Turbulent flow and the Reynolds number
At higher velocities, at branch points and in large-diameter airways, the streamlines break down and gas moves as eddies. Turbulent flow is not described by Poiseuille law: the pressure drop is proportional to flow squared (not flow), so doubling flow quadruples the driving pressure, and the resistance depends on gas density (not viscosity). The transition from laminar to turbulent flow is predicted by the dimensionless Reynolds number: [1]
Re equals density times velocity times diameter, divided by viscosity. [1]
Flow becomes turbulent when the Reynolds number exceeds about 2000. Turbulence is promoted by high gas density (the heavy volatile agents and nitrous oxide raise it slightly), high velocity (high inspiratory flow), large tube or airway diameter, and branching or irregularity of the wall.

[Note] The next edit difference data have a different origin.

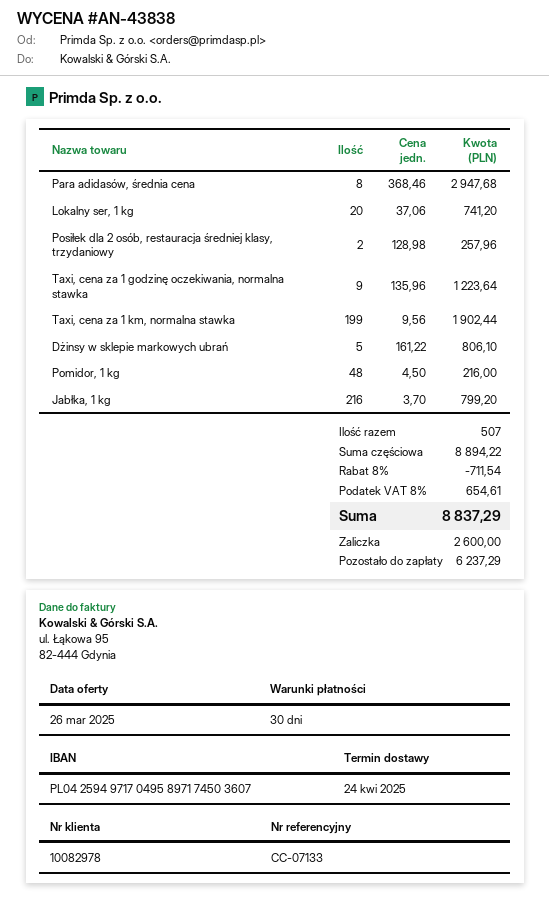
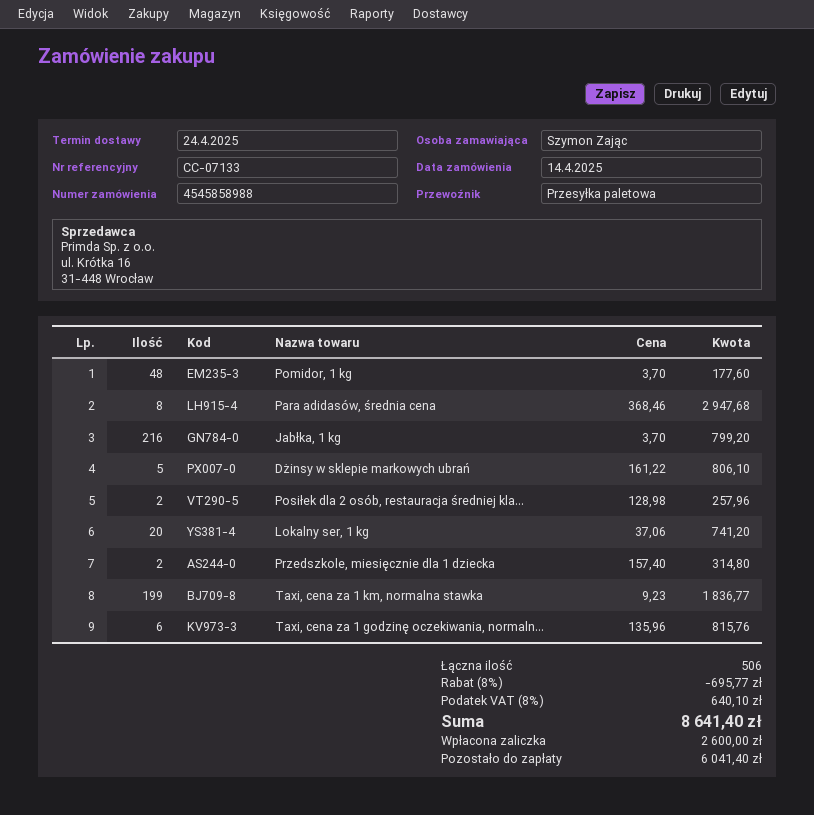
Taxi, cena za 1 godzinę oczekiwania, normalna stawka: 9 x 135.96 = 1223.64 -> 6 x 135.96 = 815.76
Taxi, cena za 1 km, normalna stawka: 199 x 9.56 = 1902.44 -> 199 x 9.23 = 1836.77
Pomidor, 1 kg: 48 x 4.50 = 216.00 -> 48 x 3.70 = 177.60
Przedszkole, miesięcznie dla 1 dziecka: none -> 2 x 157.40 = 314.80
total quantity: 507 -> 506
discount: 8% = 711.54 -> 8% = 695.77
tax: 8% = 654.61 -> 8% = 640.10
total: 8837.29 -> 8641.40
balance: 6237.29 -> 6041.40

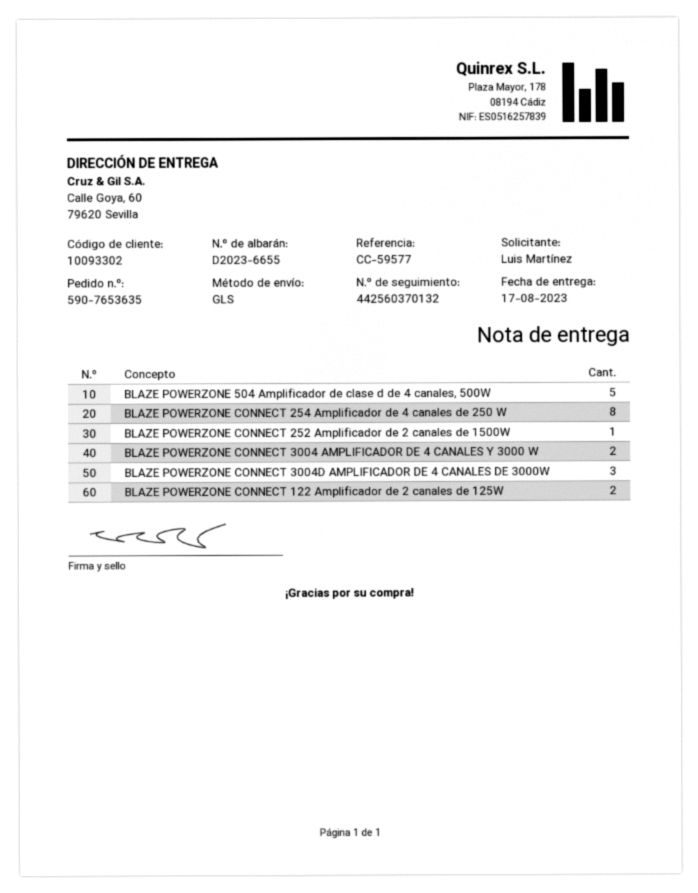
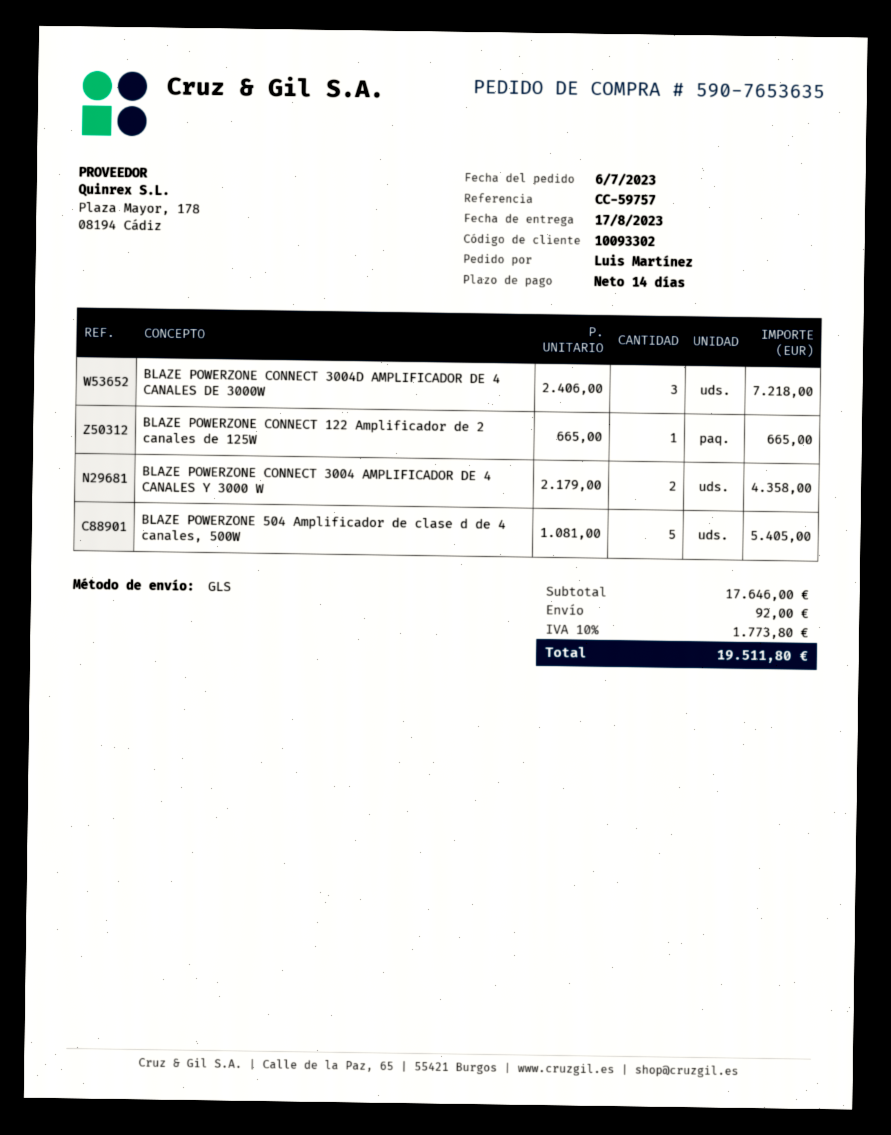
reference: CC-59577 -> CC-59757
BLAZE POWERZONE CONNECT 254 Amplificador de 4 canales de 250 W: 8 -> none
BLAZE POWERZONE CONNECT 252 Amplificador de 2 canales de 1500W: 1 -> none
BLAZE POWERZONE CONNECT 122 Amplificador de 2 canales de 125W: 2 -> 1

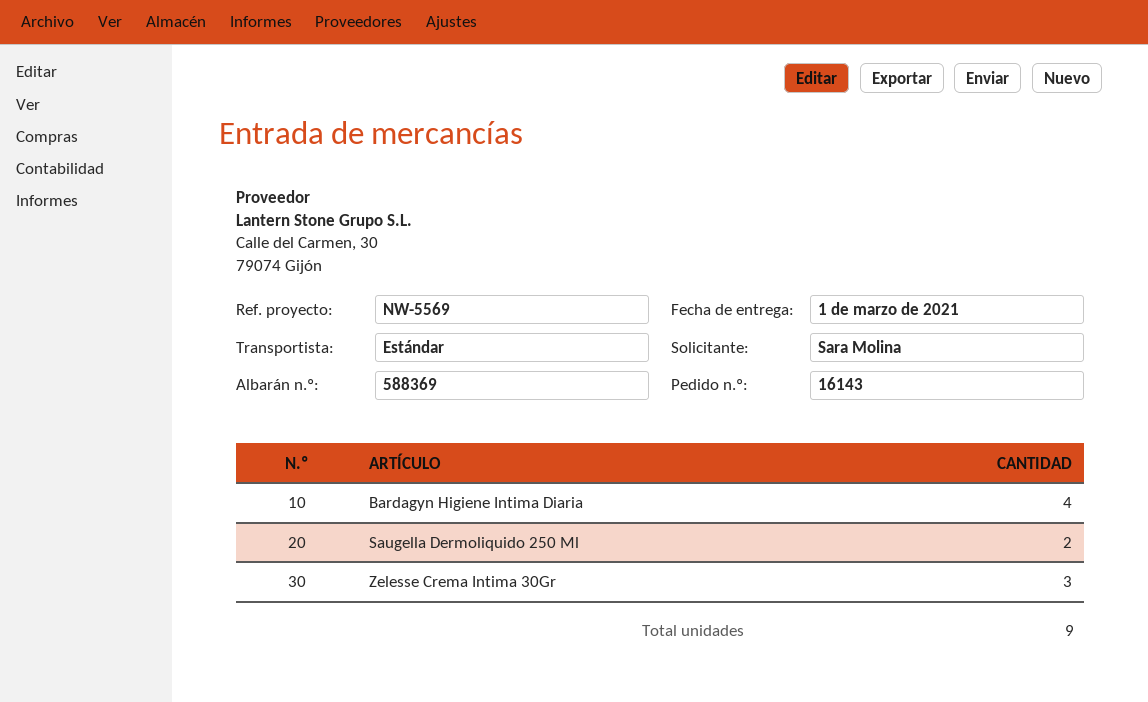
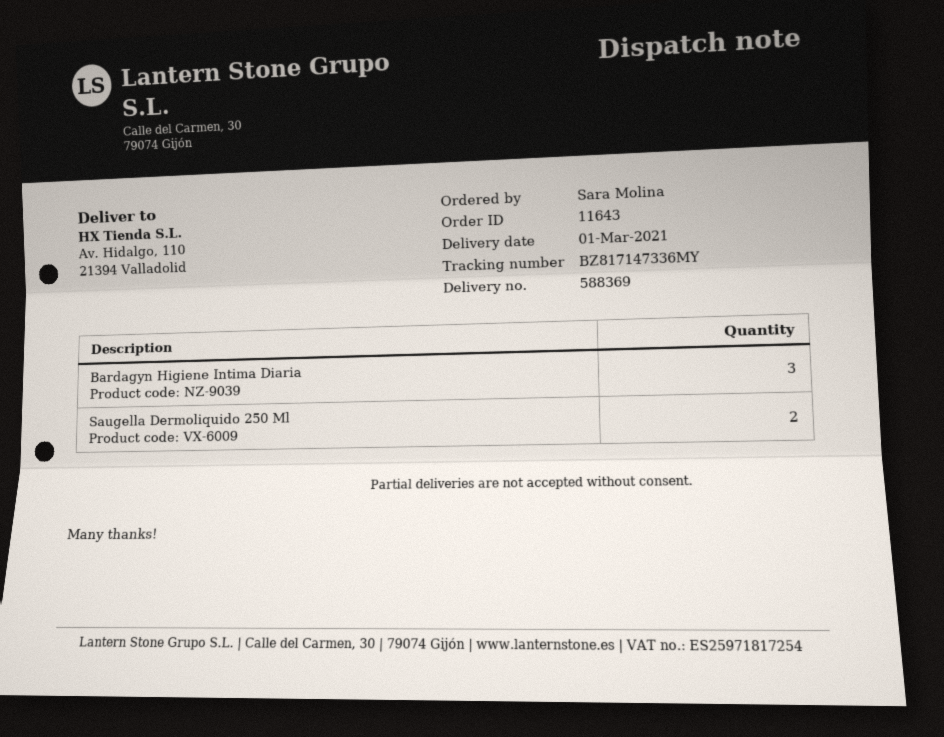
order number: 16143 -> 11643
Bardagyn Higiene Intima Diaria: 4 -> 3
Zelesse Crema Intima 30Gr: 3 -> none

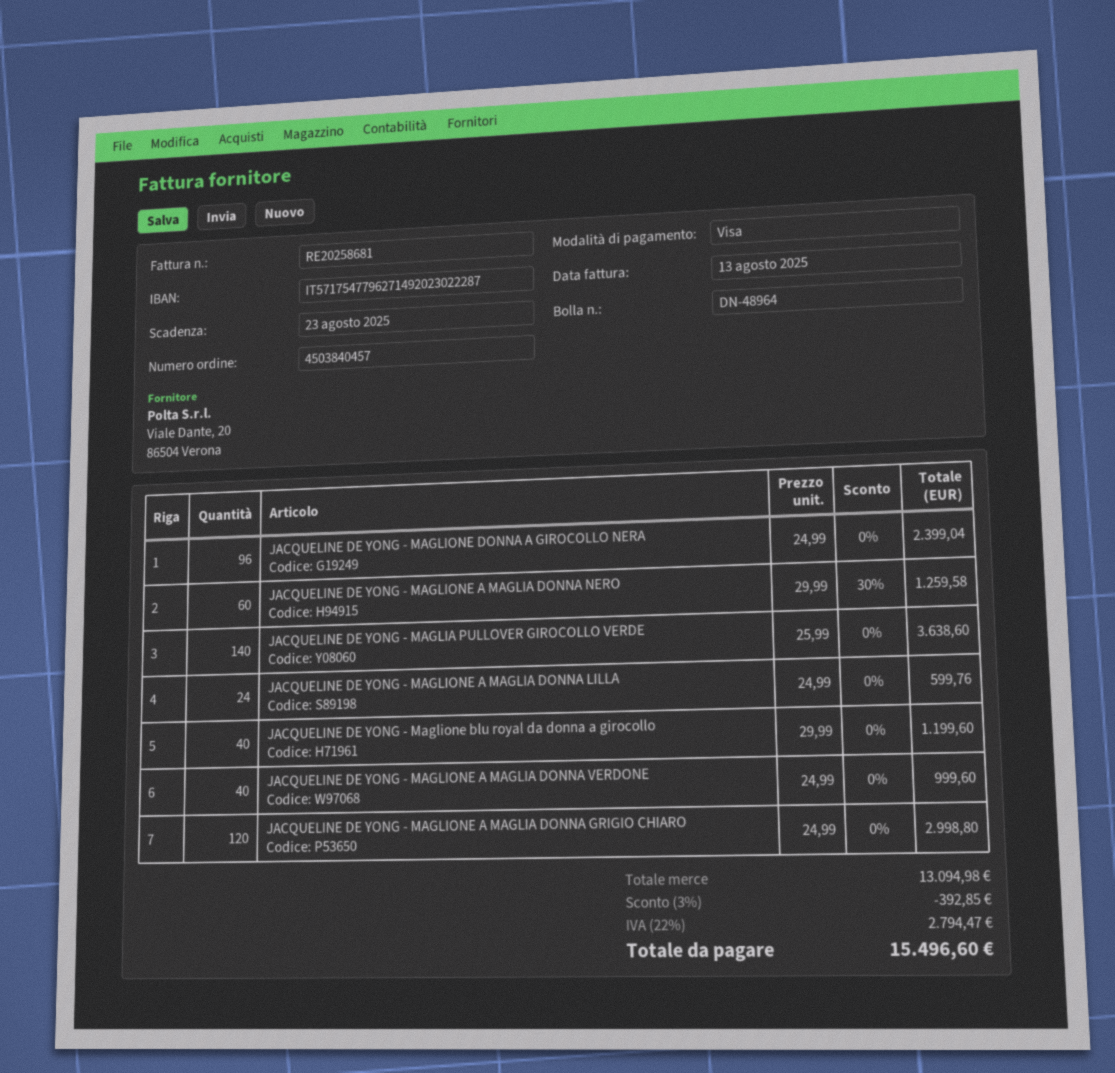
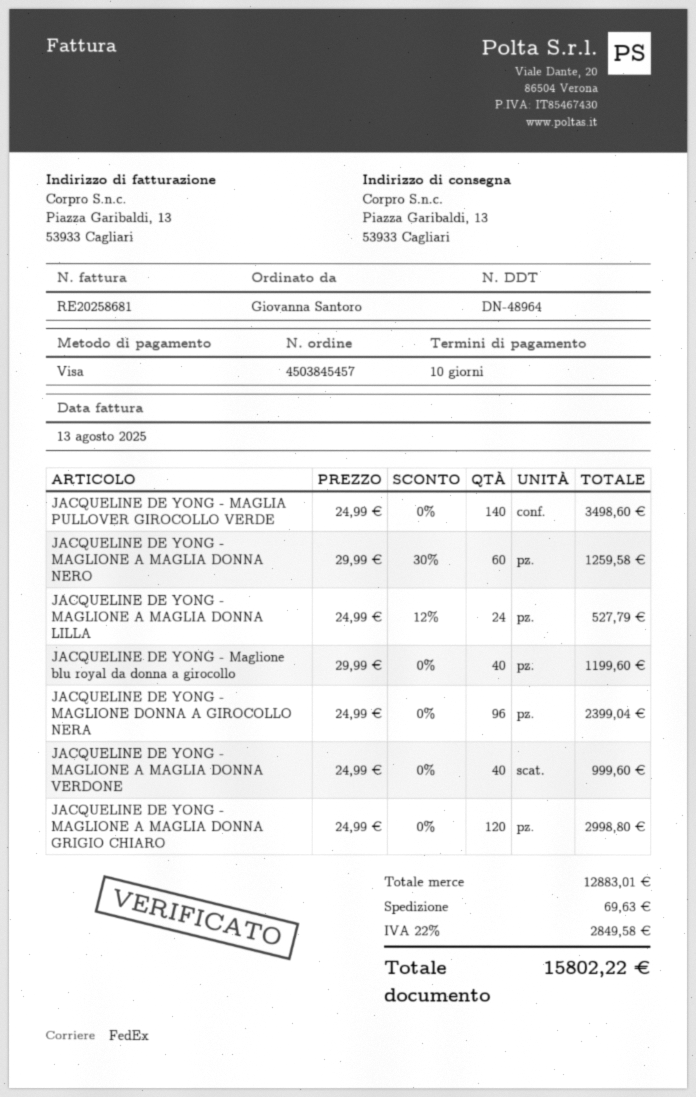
order number: 4503840457 -> 4503845457
JACQUELINE DE YONG - MAGLIA PULLOVER GIROCOLLO VERDE: 140 x 25.99 = 3638.60 -> 140 x 24.99 = 3498.60
JACQUELINE DE YONG - MAGLIONE A MAGLIA DONNA LILLA: 24 x 24.99 = 599.76 -> 24 x 24.99 - 12% = 527.79
subtotal: 13094.98 -> 12883.01
discount: 3% = 392.85 -> none
shipping: none -> 69.63
tax: 22% = 2794.47 -> 22% = 2849.58
total: 15496.60 -> 15802.22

It is reduced by using a gas of low density (helium-oxygen mixtures, heliox, lower the density and so reduce turbulent resistance in upper-airway obstruction). [1]
The transition through the bronchial tree
The character of flow changes as gas moves down the airway tree: [1]
- the nose, pharynx and larynx are short, large-diameter, irregular and branching — flow here is largely turbulent;
- the large and medium bronchi (down to about generation 8) carry fast flow through branching tubes — flow is transitional (mixed, with a turbulent core and laminar edges); and
- the small airways (generations beyond about 8, less than 2 mm diameter) carry very slow flow through an enormous total cross-section — flow here is almost wholly laminar [2].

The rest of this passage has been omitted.